Transcribe the data underneath exactly. No images belong in your version.

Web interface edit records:
┄┄┄┄┄┄┄┄┄┄
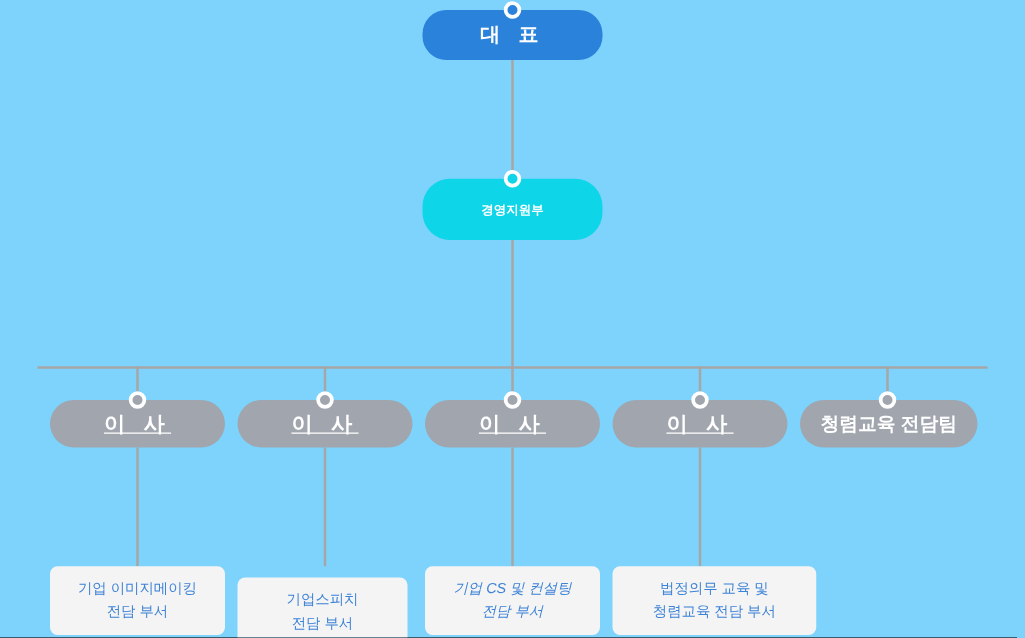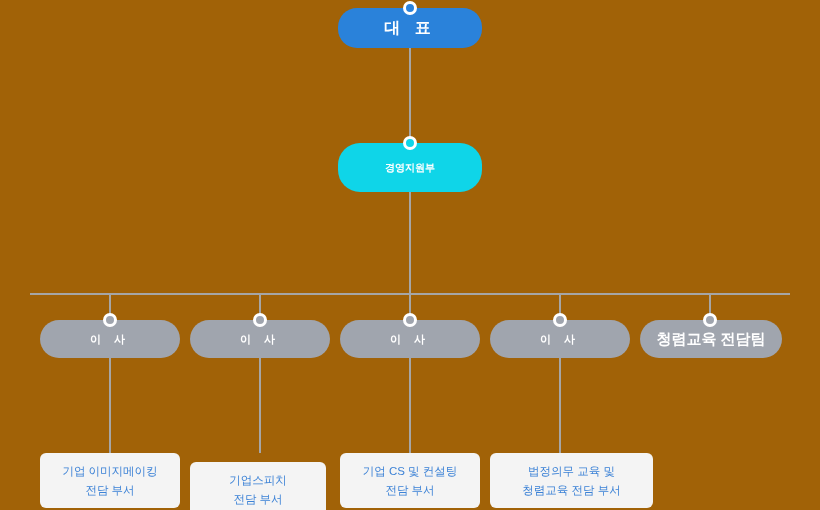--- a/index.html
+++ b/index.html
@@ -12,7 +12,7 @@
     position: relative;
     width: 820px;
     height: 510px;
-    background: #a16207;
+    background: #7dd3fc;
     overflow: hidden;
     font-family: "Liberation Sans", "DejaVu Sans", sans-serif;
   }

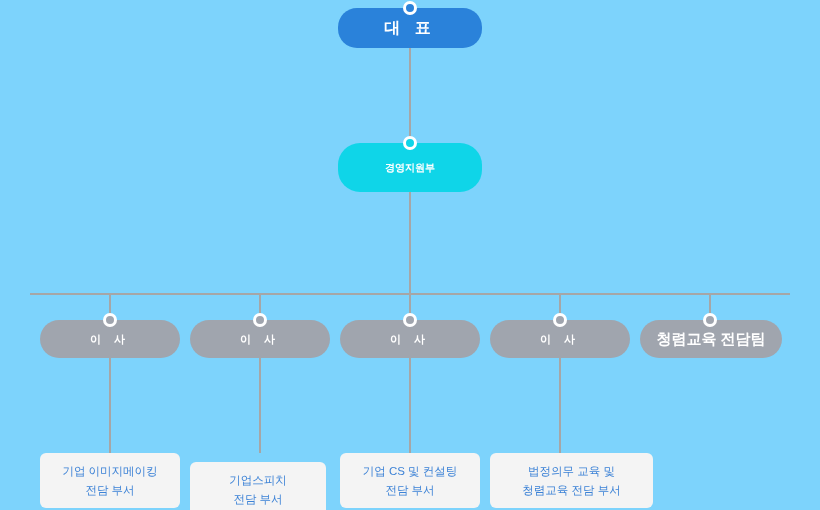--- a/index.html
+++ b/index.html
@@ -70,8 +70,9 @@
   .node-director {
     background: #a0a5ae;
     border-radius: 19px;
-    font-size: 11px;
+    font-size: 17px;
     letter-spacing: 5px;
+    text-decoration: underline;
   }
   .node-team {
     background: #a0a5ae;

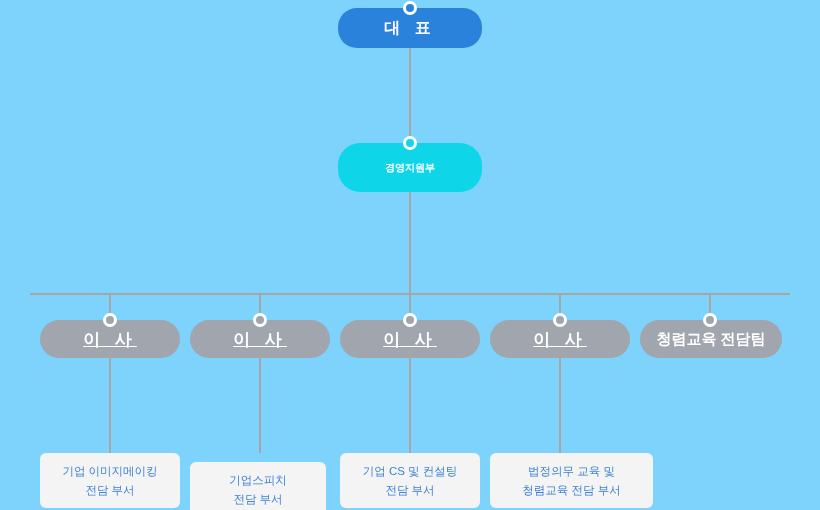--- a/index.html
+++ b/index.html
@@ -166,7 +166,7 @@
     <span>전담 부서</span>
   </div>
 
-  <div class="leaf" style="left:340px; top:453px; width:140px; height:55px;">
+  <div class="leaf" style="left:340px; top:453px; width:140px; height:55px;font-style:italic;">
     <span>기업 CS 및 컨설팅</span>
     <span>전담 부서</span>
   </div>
┄┄┄┄┄┄┄┄┄┄
*RESULT OF THE TASK:*
--- a/index.html
+++ b/index.html
@@ -12,7 +12,7 @@
     position: relative;
     width: 820px;
     height: 510px;
-    background: #a16207;
+    background: #7dd3fc;
     overflow: hidden;
     font-family: "Liberation Sans", "DejaVu Sans", sans-serif;
   }

--- a/index.html
+++ b/index.html
@@ -70,8 +70,9 @@
   .node-director {
     background: #a0a5ae;
     border-radius: 19px;
-    font-size: 11px;
+    font-size: 17px;
     letter-spacing: 5px;
+    text-decoration: underline;
   }
   .node-team {
     background: #a0a5ae;

--- a/index.html
+++ b/index.html
@@ -166,7 +166,7 @@
     <span>전담 부서</span>
   </div>
 
-  <div class="leaf" style="left:340px; top:453px; width:140px; height:55px;">
+  <div class="leaf" style="left:340px; top:453px; width:140px; height:55px;font-style:italic;">
     <span>기업 CS 및 컨설팅</span>
     <span>전담 부서</span>
   </div>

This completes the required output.